Posted: Tue Mar 03, 2015 2:15 pm
by ElementE
Can someone explain to me how PureBASIC will store a UTF-8 encoding of a character that is not in the UCS-2 set of characters?

Or does PureBASIC really use UTF-16 instead of UCS-2 internally for unicode?

Re: PureBASIC internal encoding of unicode, UCS-2 or UTF-16?

Posted: Tue Mar 03, 2015 8:52 pm
by Thorium
UTF-8 is a variable length encoding. It can store any character. The 8 just means the smallest possible character, which would be 8bit. However UTF-8 can also store 16bit or even 32bit characters.

Re: PureBASIC internal encoding of unicode, UCS-2 or UTF-16?

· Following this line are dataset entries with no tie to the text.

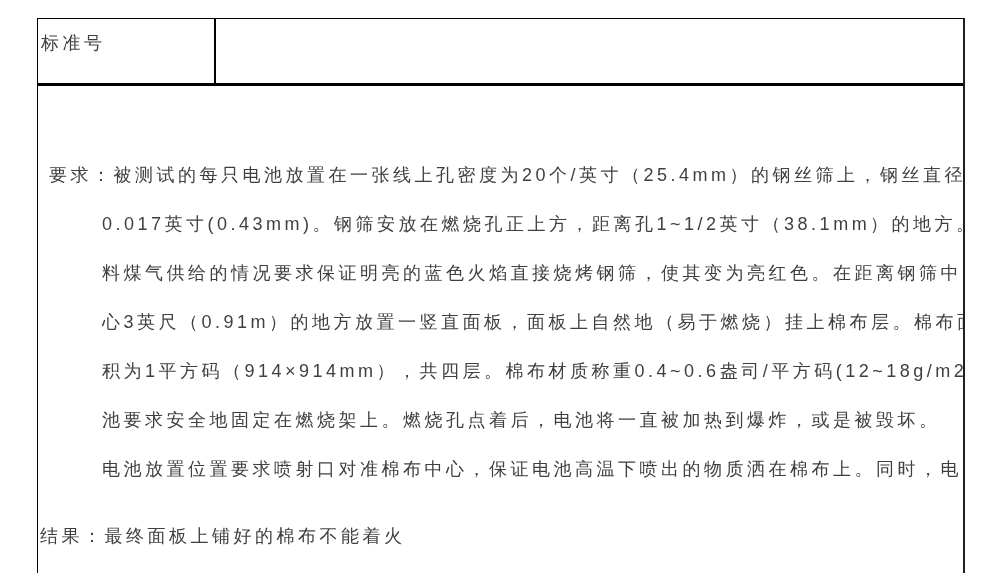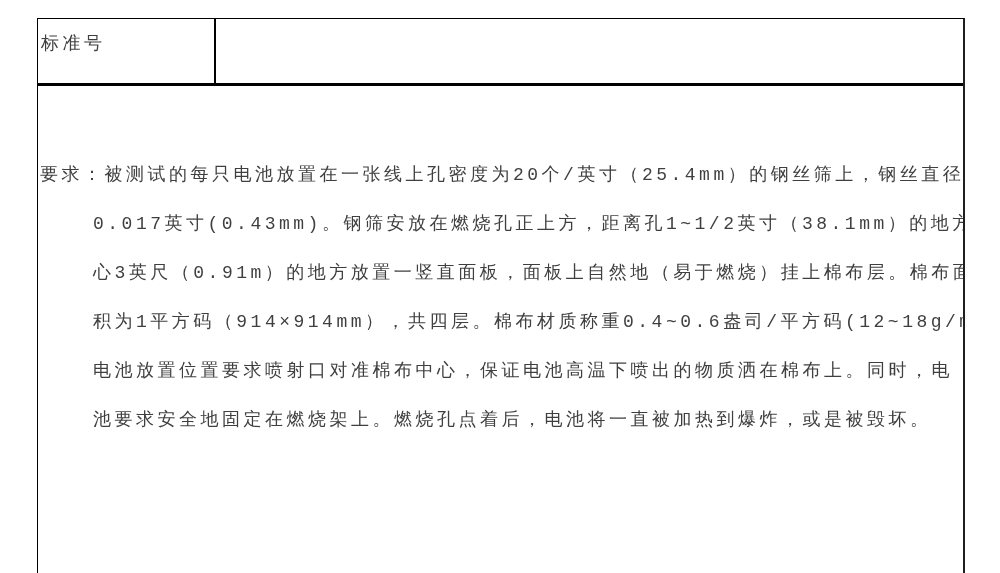--- a/index.html
+++ b/index.html
@@ -8,21 +8,21 @@
     background: #ffffff;
     width: 1000px;
     height: 573px;
     overflow: hidden;
   }
   .page {
     position: relative;
     width: 1000px;
     height: 573px;
     background: #ffffff;
-    font-family: Liberation Mono, monospace;
+    font-family: Liberation Sans, sans-serif;
     color: #3f3f3f;
   }
   .report-table {
     position: absolute;
     left: 37px;
     top: 18px;
     width: 928px;
     height: 560px;
     box-sizing: border-box;
     border-top: 1px solid #000000;
@@ -63,20 +63,21 @@
   .requirement-paragraph {
     position: absolute;
     left: 2px;
     top: 132px;
     right: 4px;
     line-height: 49px;
   }
   .pline {
     height: 49px;
     white-space: nowrap;
+    margin-left: 9px;
   }
   .pline.indent {
     padding-left: 53px;
   }
   .result-line {
     position: absolute;
     left: 2px;
     top: 505px;
     white-space: nowrap;
   }
@@ -90,21 +91,23 @@
     <div class="header-row">
       <div class="cell-standard-label">
         <span>标准号</span>
       </div>
     </div>
 
 
     <div class="requirement-paragraph">
       <div class="pline"><span>要求：</span><span>被测试的每只电池放置在一张线上孔密度为20个/英寸（25.4mm）的钢丝筛上，钢丝直径</span></div>
       <div class="pline indent">0.017英寸(0.43mm)。钢筛安放在燃烧孔正上方，距离孔1~1/2英寸（38.1mm）的地方。燃</div>
+      <div class="pline indent">料煤气供给的情况要求保证明亮的蓝色火焰直接烧烤钢筛，使其变为亮红色。在距离钢筛中</div>
       <div class="pline indent">心3英尺（0.91m）的地方放置一竖直面板，面板上自然地（易于燃烧）挂上棉布层。棉布面</div>
       <div class="pline indent">积为1平方码（914×914mm），共四层。棉布材质称重0.4~0.6盎司/平方码(12~18g/m2)。</div>
+      <div class="pline indent">池要求安全地固定在燃烧架上。燃烧孔点着后，电池将一直被加热到爆炸，或是被毁坏。</div>
       <div class="pline indent">电池放置位置要求喷射口对准棉布中心，保证电池高温下喷出的物质洒在棉布上。同时，电</div>
-      <div class="pline indent">池要求安全地固定在燃烧架上。燃烧孔点着后，电池将一直被加热到爆炸，或是被毁坏。</div>
     </div>
 
+    <div class="result-line"><span>结果：</span><span>最终面板上铺好的棉布不能着火</span></div>
 
   </div>
 </div>
 
 </body></html>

Posted: Tue Mar 03, 2015 9:05 pm
by skywalk
Small snippet to consider text and formats...

Code: Select all

CompilerIf #PB_Unicode=0
  CompilerError "Compile with Unicode and 'IDE-Preference-Sourcefile Text encoding' = UTF-8 only."
CompilerElse
  Procedure.i SF_ToMem(Unicode$, Enc.i=#PB_Ascii)
    Protected *b = AllocateMemory(Len(Unicode$) + 128)
    PokeS(*b, Unicode$, -1, Enc)
    ProcedureReturn *b
  EndProcedure
  Define$ uni$ = "ŠTEPÁNEK ŽIGIC lives."
  Debug Asc(uni$)
  Debug uni$ ; Without UTF-8 BOM, prints " TEPÁNEK  IGIC lives."  
  Define *b = SF_ToMem(uni$, #PB_UTF8)
  ShowMemoryViewer(*b, 32)  ;<- after program exits, view memory as hex/utf-8/etc.
  FreeMemory(*b)
CompilerEndIf

Re: PureBASIC internal encoding of unicode, UCS-2 or UTF-16?

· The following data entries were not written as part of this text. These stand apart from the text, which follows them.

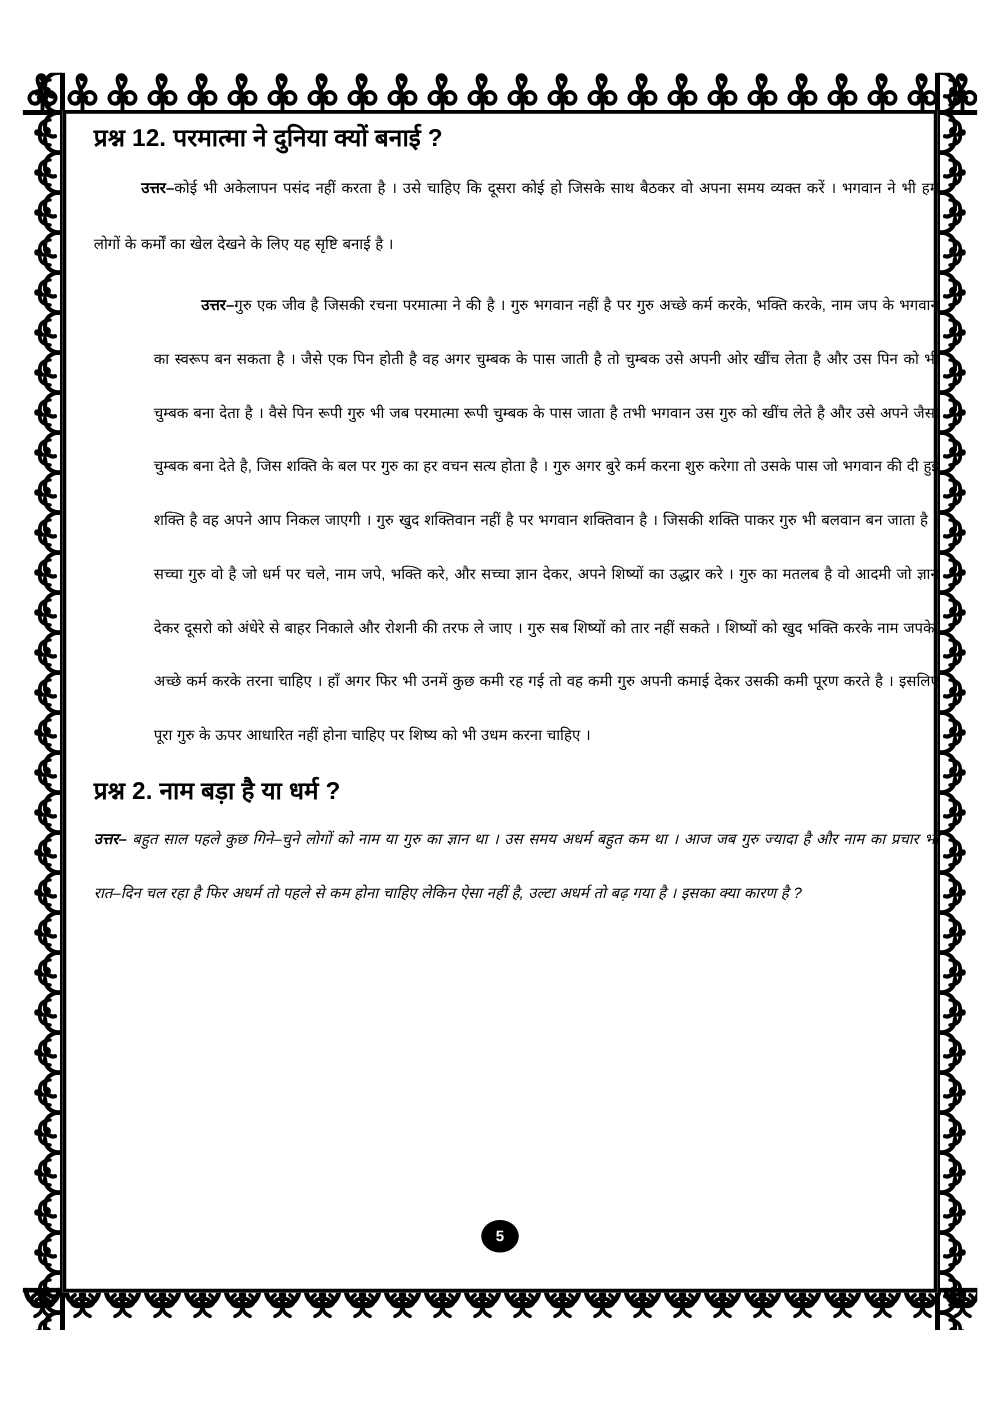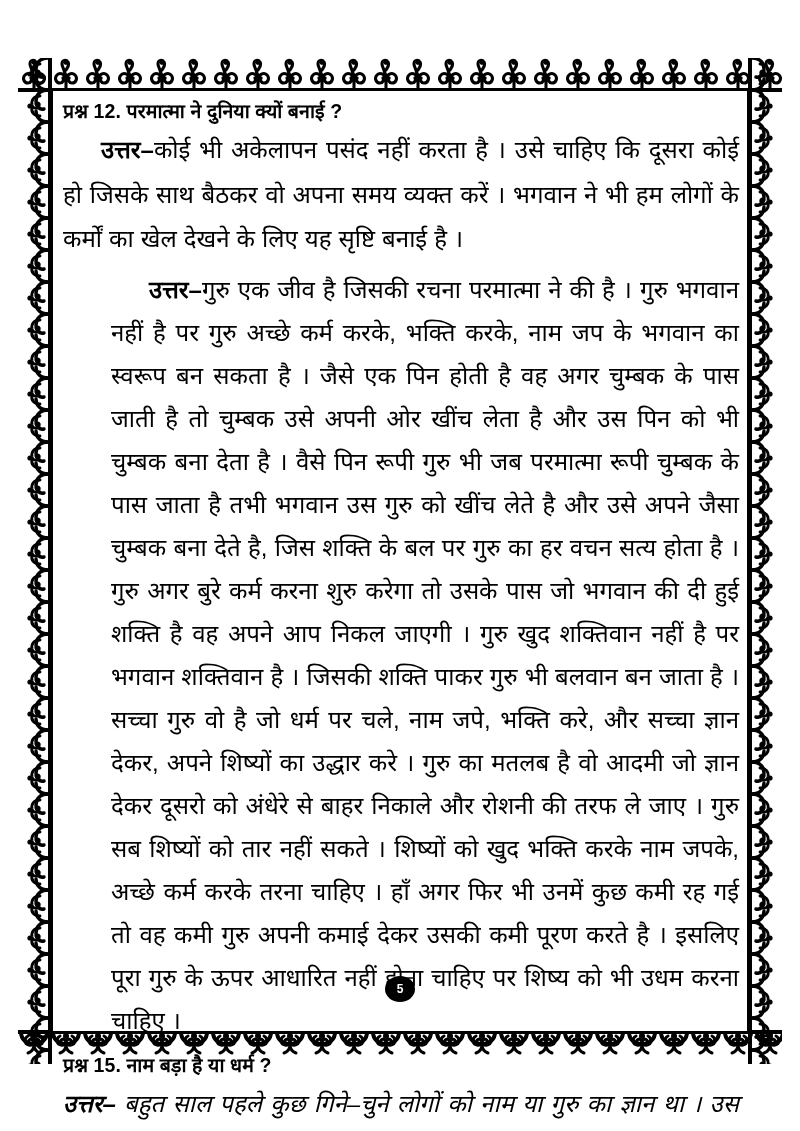--- a/index.html
+++ b/index.html
@@ -61,42 +61,42 @@
     width: 700px;
     height: 946px;
     border: 3px solid #000000;
     background: #ffffff;
     box-sizing: border-box;
   }
 
   
   .content {
     position: absolute;
-    left: 63px;
+    left: 75px;
     top: 96px;
     width: 676px;
     height: 930px;
     box-sizing: border-box;
     padding: 0;
   }
 
   .q-heading {
     font-family: "Liberation Sans", "DejaVu Sans", sans-serif;
     font-weight: bold;
     font-size: 19.5px;
     line-height: 30px;
     color: #000000;
     margin: 0 0 2px 0;
     letter-spacing: 0.1px;
     white-space: nowrap;
   }
 
   .answer {
     font-family: "Liberation Sans", "DejaVu Sans", sans-serif;
-    font-size: 24px;
+    font-size: 12px;
     line-height: 44.5px;
     color: #000000;
     margin: 0;
     text-align: justify;
     text-align-last: left;
     word-spacing: 0.4px;
   }
   .answer.indented { text-indent: 38px; }
 
   .ans-label {
@@ -338,18 +338,18 @@
     <div class="block block-q12" id="blk12">
       <p class="q-heading">प्रश्न 12. परमात्मा ने दुनिया क्यों बनाई ?</p>
       <p class="answer indented"><span class="ans-label">उत्तर–</span><span>कोई भी अकेलापन पसंद नहीं करता है । उसे चाहिए कि दूसरा कोई हो जिसके साथ बैठकर वो अपना समय व्यक्त करें । भगवान ने भी हम लोगों के कर्मों का खेल देखने के लिए यह सृष्टि बनाई है ।</span></p>
     </div>
 
     <div class="block block-q13" id="blk13">
       <p class="answer indented"><span class="ans-label">उत्तर–</span><span>गुरु एक जीव है जिसकी रचना परमात्मा ने की है । गुरु भगवान नहीं है पर गुरु अच्छे कर्म करके, भक्ति करके, नाम जप के भगवान का स्वरूप  बन सकता है । जैसे एक  पिन होती है वह अगर चुम्बक के पास जाती है तो चुम्बक उसे अपनी ओर खींच लेता है और उस पिन को भी चुम्बक बना देता है । वैसे पिन रूपी गुरु भी जब परमात्मा रूपी चुम्बक के पास जाता है तभी भगवान उस गुरु को खींच लेते है और उसे अपने जैसा चुम्बक बना देते है, जिस शक्ति के बल पर गुरु का हर वचन सत्य होता है । गुरु अगर बुरे कर्म करना शुरु करेगा तो उसके पास जो भगवान की दी हुई शक्ति है वह अपने आप निकल जाएगी । गुरु खुद शक्तिवान नहीं है पर भगवान शक्तिवान है । जिसकी शक्ति पाकर गुरु भी बलवान बन जाता है । सच्चा गुरु वो है जो धर्म पर चले, नाम जपे, भक्ति करे, और सच्चा ज्ञान देकर, अपने शिष्यों का उद्धार करे । गुरु का मतलब है वो आदमी जो ज्ञान देकर दूसरो को अंधेरे से बाहर निकाले और रोशनी की तरफ ले जाए । गुरु सब शिष्यों को तार नहीं सकते । शिष्यों को खुद भक्ति करके नाम जपके, अच्छे कर्म करके तरना चाहिए । हाँ अगर फिर भी उनमें कुछ कमी रह गई तो वह कमी गुरु अपनी कमाई देकर उसकी कमी पूरण करते है । इसलिए पूरा  गुरु के ऊपर आधारित नहीं होना चाहिए  पर शिष्य को भी उधम करना चाहिए ।</span></p>
     </div>
 
     <div class="block" id="blk14">
-      <p class="q-heading" id="q14-head">प्रश्न 15. नाम बड़ा है या धर्म ?</p>
+      <p class="q-heading" id="q14-head">प्रश्न 2. नाम बड़ा है या धर्म ?</p>
       <p class="answer"><span class="ans-label">उत्तर– </span><span>बहुत साल पहले कुछ गिने–चुने लोगों को नाम या गुरु का ज्ञान था । उस समय अधर्म बहुत कम था । आज जब गुरु ज्यादा है और नाम का प्रचार भी रात–दिन चल रहा है फिर  अधर्म तो पहले से कम होना चाहिए लेकिन  ऐसा नहीं है, उल्टा अधर्म तो बढ़ गया है । इसका क्या कारण है ?</span></p>
     </div>
 
   </div>
 </div>
 
 </body></html>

Posted: Wed Mar 04, 2015 8:51 am
by ElementE
Thank you for your answers, and the example code.

The test character I am using is the Unicode 'HIRAGANA LETTER A' (U+3042) character あ.
This is the Japanese character for the letter A.

According to the fileformat page,

http://www.fileformat.info/info/unicode ... /index.htm

あ has the following unicode encodings:

UTF-8 (hex) 0xE3 0x81 0x82 (e38182)
UTF-16 (hex) 0x3042 (3042)

so it takes three bytes in UTF-8 and two bytes in UTF-15 (also UCS-2?) to encode this character.

But, I have not been able to get PureBasic v5.31 to display あ correctly, even when both the IDE and compiler are in Unicode Mode.

Re: PureBASIC internal encoding of unicode, UCS-2 or UTF-16?

Posted: Wed Mar 04, 2015 9:06 am
by Danilo
ElementE wrote:But, I have not been able to get PureBasic v5.31 to display あ correctly, even when both the IDE and compiler are in Unicode Mode.
It works here:

Code: Select all

Character = $3042
MessageRequester("Character",Chr(Character))
If you use Debug output, you need to set a good Unicode font for it in PB preferences.

Re: PureBASIC internal encoding of unicode, UCS-2 or UTF-16?

Posted: Wed Mar 04, 2015 9:55 am
by Little John
ElementE wrote:But, I have not been able to get PureBasic v5.31 to display あ correctly, even when both the IDE and compiler are in Unicode Mode.
Works fine on my system.
See here how to do it.

Re: PureBASIC internal encoding of unicode, UCS-2 or UTF-16?

Posted: Thu Mar 05, 2015 3:54 pm
by Fred
For the record, PB uses UCS2 string encoding internally when unicode mode is ON (it doesn't support multibyte UTF16 encoding).

Re: PureBASIC internal encoding of unicode, UCS-2 or UTF-16?

Posted: Wed Mar 25, 2015 12:56 pm
by Rescator
Fred wrote:For the record, PB uses UCS2 string encoding internally when unicode mode is ON (it doesn't support multibyte UTF16 encoding).
Does this mean that if Windows passes back a UTF-16 string where one character actually uses two UTF-16 "characters" then PureBasic will treat them as if they where two characters rather than a extended one?

(Similar to how a Ascii routine would treat a UTF-8 string with extended UTF-8 characters.)